On behalf of the German Federal Ministry for Economic Cooperation and Development (BMZ), the Deutsche Gesellschaft für Internationale Zusammenarbeit (GIZ) GmbH has, since 2014, been helping the Kurdish regional government to care for the refugees and internally displaced persons in northern Iraq. This entails firstly making direct improvements to the situation of the people who have fled to the region, and secondly expanding education services, as well as health care and drinking water supplies.
One of the most important tasks is to enable the many children affected to continue their schooling. The existing school buildings are unable to cope with the influx of students; since 2015 GIZ has built 23 new schools in the camps and in the towns of Dohuk and Zakho. Two of them were built in cooperation with UNICEF, the UN Children’s Fund. Two more are currently being built. The new schools are currently serving more than 20,000 children and young people. But it is not only the buildings that are stretched to bursting point: classes of up to 60 children are not uncommon. By the end of 2018 a total of 3,000 teachers will have attended methodological and didactic training to enable them to teach these huge classes effectively.

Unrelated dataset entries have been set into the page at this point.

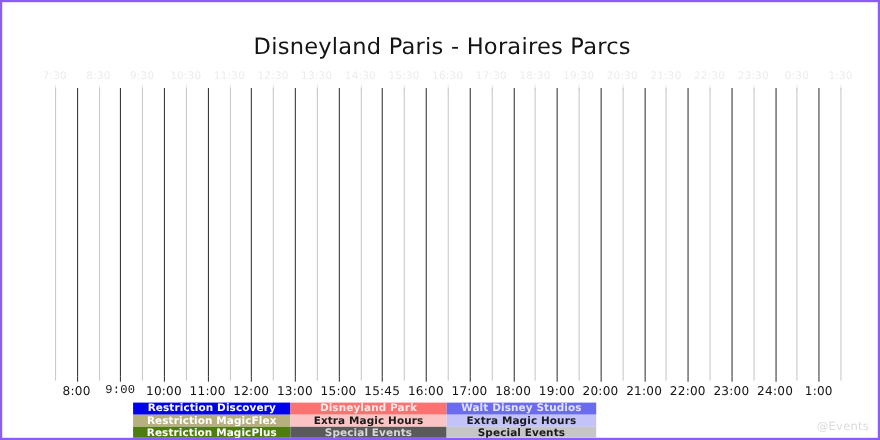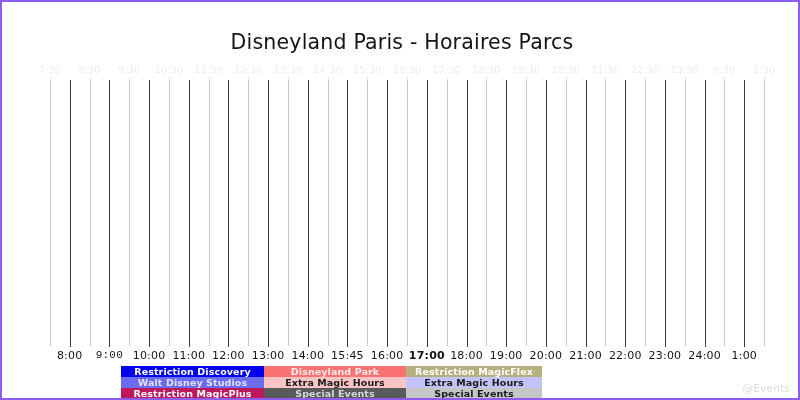--- a/index.html
+++ b/index.html
@@ -268,7 +268,7 @@
       <div class="bot-tick-mark" style="left: 238.105px;"></div>
       <div class="bot-tick-label" style="left: 238.105px;">13:00</div>
       <div class="bot-tick-mark" style="left: 277.789px;"></div>
-      <div class="bot-tick-label" style="left: 277.789px;">14:00</div>
+      <div class="bot-tick-label" style="left: 277.789px;">15:00</div>
       <div class="bot-tick-mark" style="left: 317.474px;"></div>
       <div class="bot-tick-label" style="left: 317.474px;">15:45</div>
       <div class="bot-tick-mark" style="left: 357.158px;"></div>

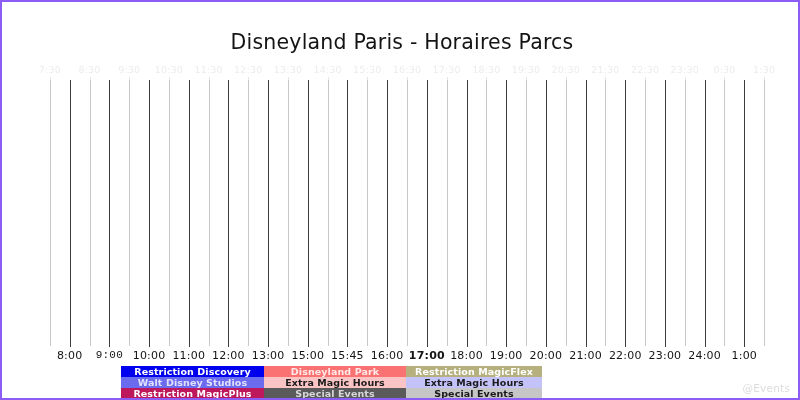--- a/index.html
+++ b/index.html
@@ -274,7 +274,7 @@
       <div class="bot-tick-mark" style="left: 357.158px;"></div>
       <div class="bot-tick-label" style="left: 357.158px;">16:00</div>
       <div class="bot-tick-mark" style="left: 396.842px;"></div>
-      <div class="bot-tick-label" style="left: 396.842px; font-weight: bold;">17:00</div>
+      <div class="bot-tick-label" style="left: 396.842px;">17:00</div>
       <div class="bot-tick-mark" style="left: 436.526px;"></div>
       <div class="bot-tick-label" style="left: 436.526px;">18:00</div>
       <div class="bot-tick-mark" style="left: 476.211px;"></div>

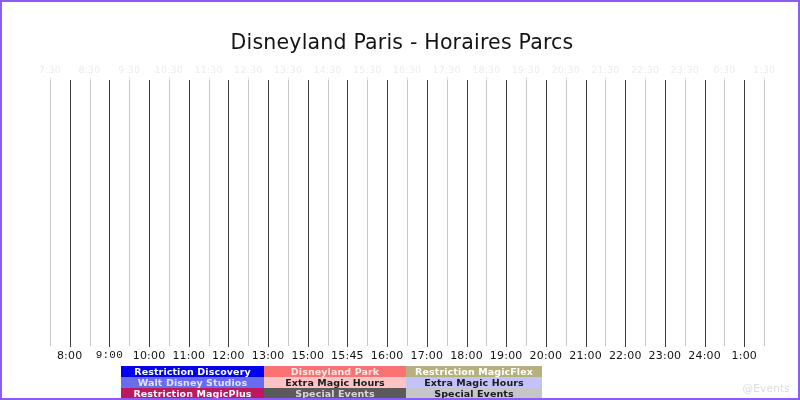--- a/index.html
+++ b/index.html
@@ -296,8 +296,8 @@
   <div id="legend">
       <div class="legend-cell" style="background: rgb(0, 0, 238); color: rgb(255, 255, 255);">Restriction Discovery</div>
       <div class="legend-cell" style="background: rgb(250, 114, 114); color: rgb(255, 232, 232);">Disneyland Park</div>
+      <div class="legend-cell" style="background: rgb(107, 107, 240); color: rgb(226, 226, 255);">Walt Disney Studios</div>
       <div class="legend-cell" style="background: rgb(181, 176, 126); color: rgb(255, 255, 255);">Restriction MagicFlex</div>
-      <div class="legend-cell" style="background: rgb(107, 107, 240); color: rgb(226, 226, 255);">Walt Disney Studios</div>
       <div class="legend-cell" style="background: rgb(250, 196, 196); color: rgb(26, 26, 26);">Extra Magic Hours</div>
       <div class="legend-cell" style="background: rgb(195, 195, 250); color: rgb(26, 26, 26);">Extra Magic Hours</div>
       <div class="legend-cell" style="background: #be185d; color: rgb(255, 255, 255);">Restriction MagicPlus</div>

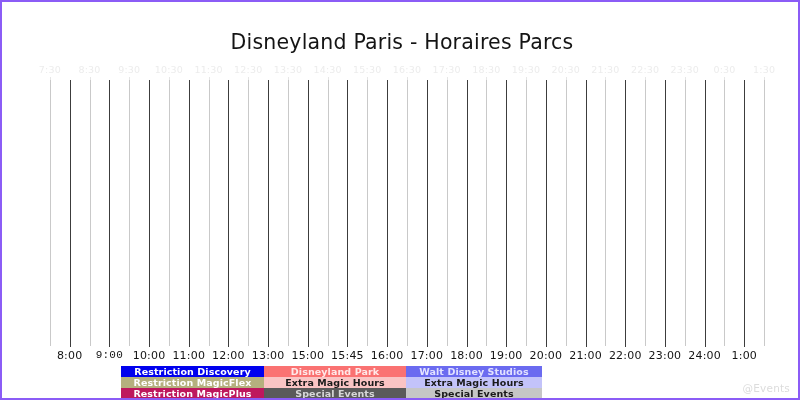--- a/index.html
+++ b/index.html
@@ -300,7 +300,7 @@
       <div class="legend-cell" style="background: rgb(181, 176, 126); color: rgb(255, 255, 255);">Restriction MagicFlex</div>
       <div class="legend-cell" style="background: rgb(250, 196, 196); color: rgb(26, 26, 26);">Extra Magic Hours</div>
       <div class="legend-cell" style="background: rgb(195, 195, 250); color: rgb(26, 26, 26);">Extra Magic Hours</div>
-      <div class="legend-cell" style="background: #be185d; color: rgb(255, 255, 255);">Restriction MagicPlus</div>
+      <div class="legend-cell" style="background: #4d7c0f; color: rgb(255, 255, 255);">Restriction MagicPlus</div>
       <div class="legend-cell" style="background: rgb(90, 90, 90); color: rgb(216, 216, 216);">Special Events</div>
       <div class="legend-cell" style="background: rgb(198, 198, 198); color: rgb(26, 26, 26);">Special Events</div>
     </div>

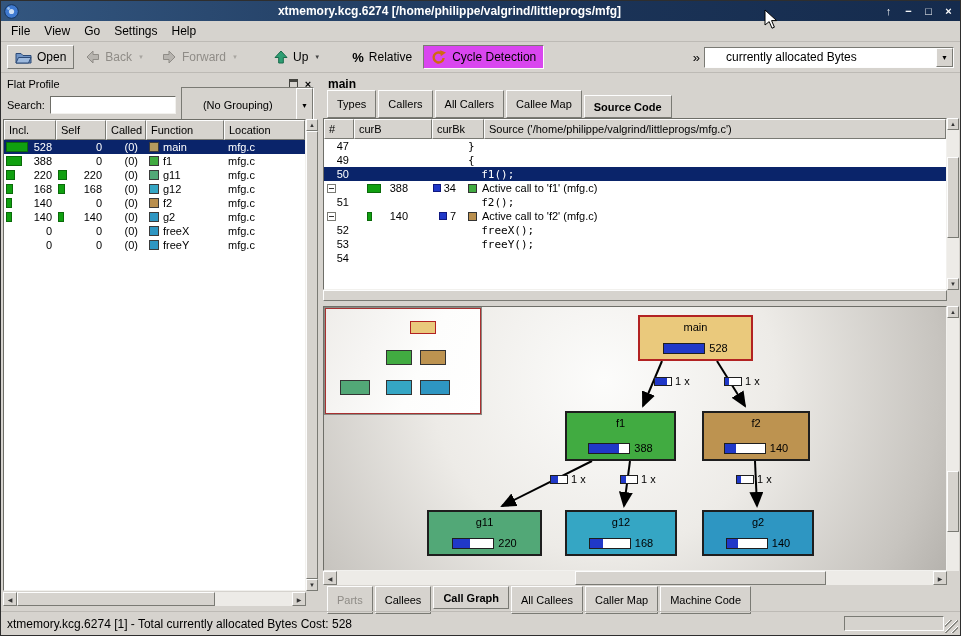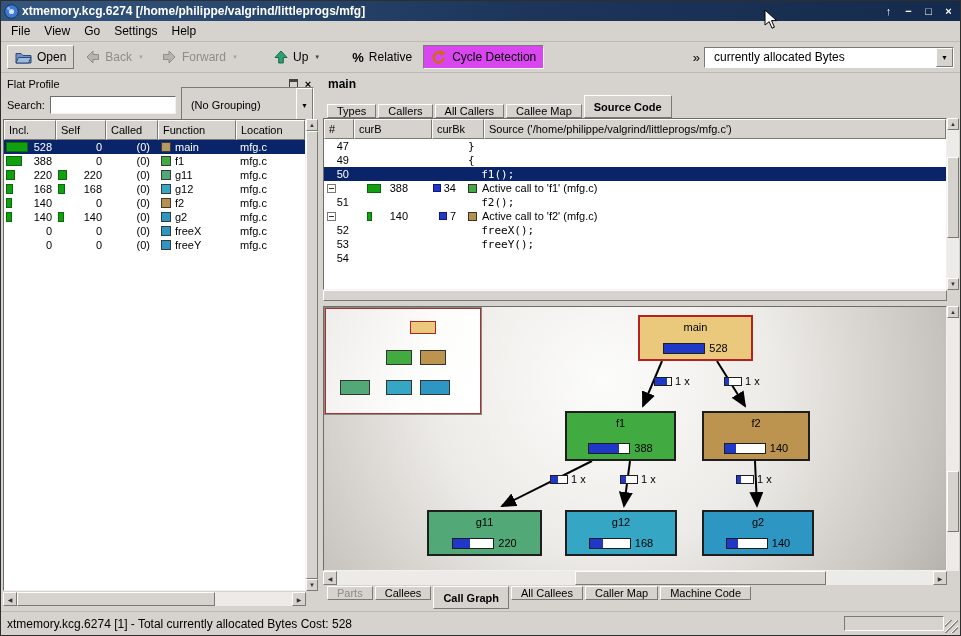--- a/index.html
+++ b/index.html
@@ -13,7 +13,7 @@
   
   .titlebar{left:0;top:0;width:100%;height:20px;display:flex;align-items:center;gap:3px;
     padding:0 3px;color:#fff;background:linear-gradient(90deg,#33567f 0%,#1c3559 55%,#152b4d 100%)}
-  .title-text{flex:1;font-weight:bold;font-size:12px;white-space:nowrap;overflow:hidden}
+  .title-text{flex:1;text-align:center;font-weight:bold;font-size:12px;white-space:nowrap;overflow:hidden}
   .win-btn{width:17px;height:15px;display:flex;align-items:center;justify-content:center;
     font-size:11px;font-weight:bold;color:#fff;cursor:default}
 

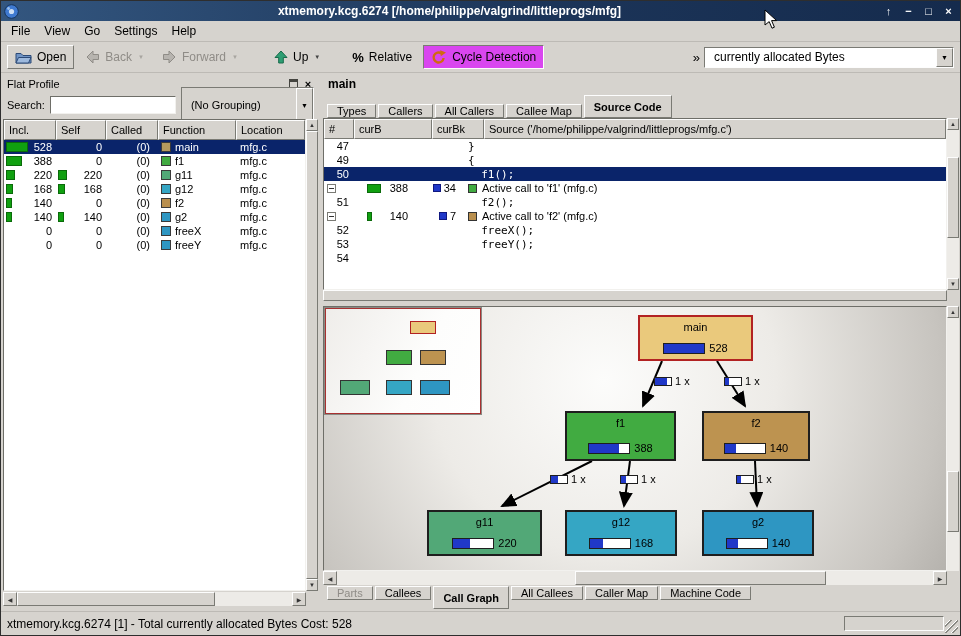--- a/index.html
+++ b/index.html
@@ -34,7 +34,7 @@
   .combo{display:flex;align-items:center;height:21px;background:#fff;
     border:1px solid;border-color:#7a7a74 #fdfdfd #fdfdfd #7a7a74}
   .combo.gray{background:#d6d3ce}
-  .combo-text{flex:1;padding:0 9px;white-space:nowrap;overflow:hidden}
+  .combo-text{flex:1;padding:0 21px;white-space:nowrap;overflow:hidden}
   .combo-btn{width:17px;height:100%;flex:none;background:#d6d3ce;display:flex;align-items:center;
     justify-content:center;font-size:7px;border:1px solid;border-color:#fdfdfd #7a7a74 #7a7a74 #fdfdfd}
 

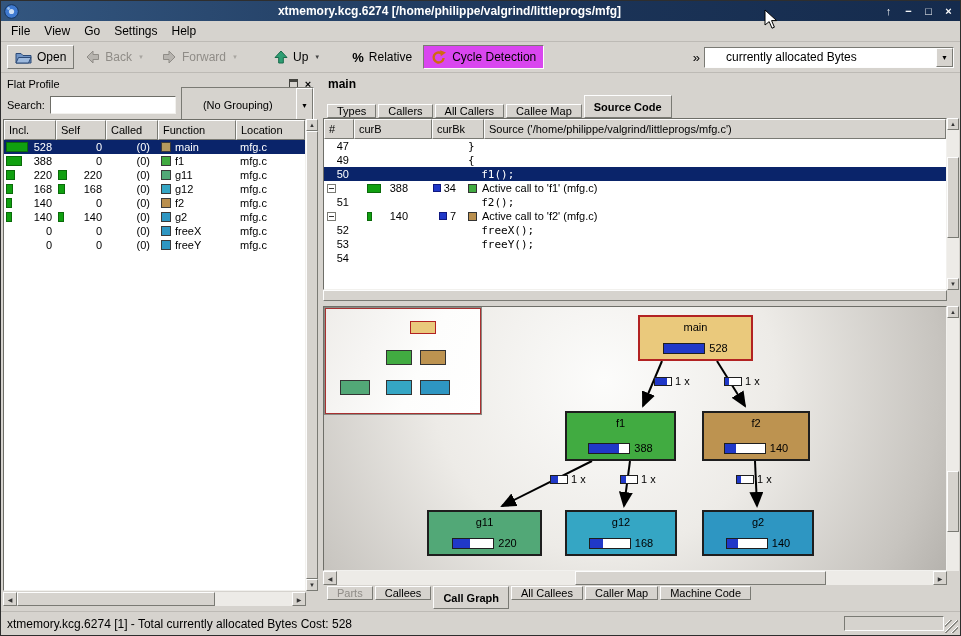--- a/index.html
+++ b/index.html
@@ -72,7 +72,7 @@
     font-size:12px;font-weight:bold}
   .tabs{position:absolute;display:flex;align-items:flex-end;gap:2px}
   .tabs.bottom{align-items:flex-start}
-  .tab{height:14px;padding:0 9px;display:flex;align-items:center;background:#d6d3ce;
+  .tab{height:28px;padding:0 9px;display:flex;align-items:center;background:#d6d3ce;
     border:1px solid;border-color:#fdfdfd #7a7a74 #7a7a74 #fdfdfd;white-space:nowrap}
   .tab.active{height:23px;font-weight:bold}
   .tab.disabled{color:#8f8c87}

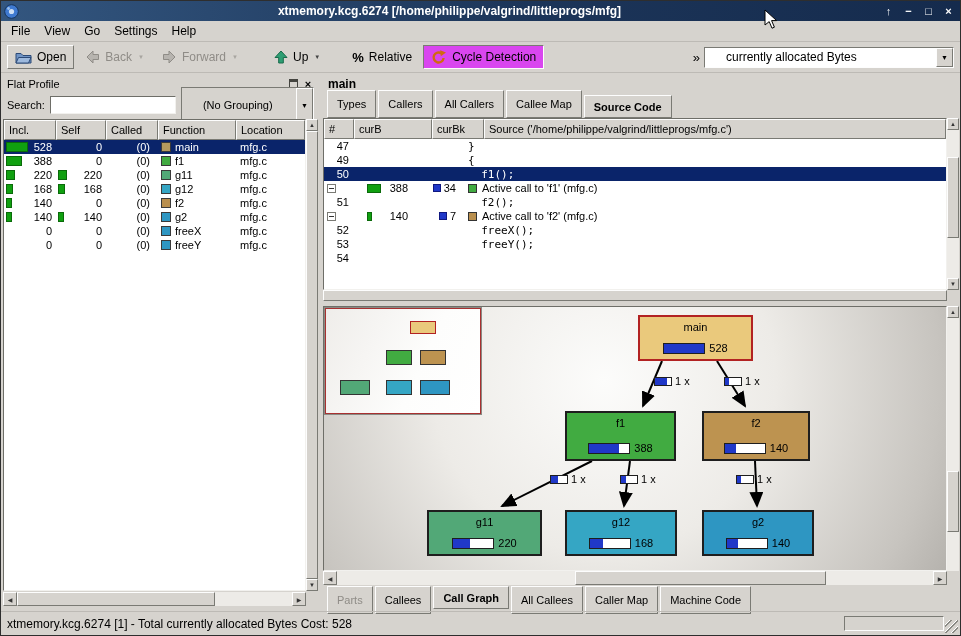--- a/index.html
+++ b/index.html
@@ -54,7 +54,7 @@
   .thead{display:flex;height:20px}
   .th{background:#d6d3ce;border:1px solid;border-color:#fdfdfd #7a7a74 #7a7a74 #fdfdfd;
     padding:3px 4px;white-space:nowrap;overflow:hidden}
-  .w-incl{width:52px}.w-self{width:50px}.w-called{width:52px}.w-func{width:78px}.w-loc{flex:1}
+  .w-incl{width:52px}.w-self{width:50px}.w-called{width:40px}.w-func{width:78px}.w-loc{flex:1}
   .frow{display:flex;height:14px;align-items:center}
   .frow.selected{background:#0a246a;color:#fff}
   .fc{height:100%;display:flex;align-items:center;overflow:hidden;white-space:nowrap}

But people also need legal advice, training and recreational activities. All these are provided by 14 community centres, which were established by GIZ in 2015. Currently, GIZ is running six of these centres with a Kurdish partner. Since many of the refugees are severely traumatised, they need psychosocial care. More than 200 social workers are thus undergoing a three-month training course to enable them to provide psychosocial counselling services, and 1,350 people are being trained to provide psychological first aid. The various services offered by the six centres are in great demand – more than 140,000 people have already made use of them.
Physical health is another focus of work on the ground. In the camps, six health centres have been established and fitted out – one with an obstetrics ward. Four of the centres are run by Kurdish and international partners. They offer the residents of the camps and the surrounding areas free medical care. About 80,000 internally displaced persons alone benefit from this service.
Construction work, cultural and social activities need a lot of willing hands. One of the most urgent wishes of the newcomers though is to earn their own income and to take up employment. The ‘cash for work’ programme offers swift, direct help. Between April 2016 and April 2017, more than 30,000 people were involved in construction projects and social activities and were able to earn a temporary income of around 20 euros a day. One of them was 47-year old Yazidi mother Nada Yussuf Kada, who is bringing up her children alone. With other camp residents, under the direction of GIZ, she built a recreational area and earned one million Iraqi dinars, equivalent to about 800 euros. ‘The first thing I bought was a water filter, because the water quality is not very good. Then I bought a wardrobe and a television. We will probably have to stay in the camp for a long time to come. I believe it is important to make your home as nice as possible.’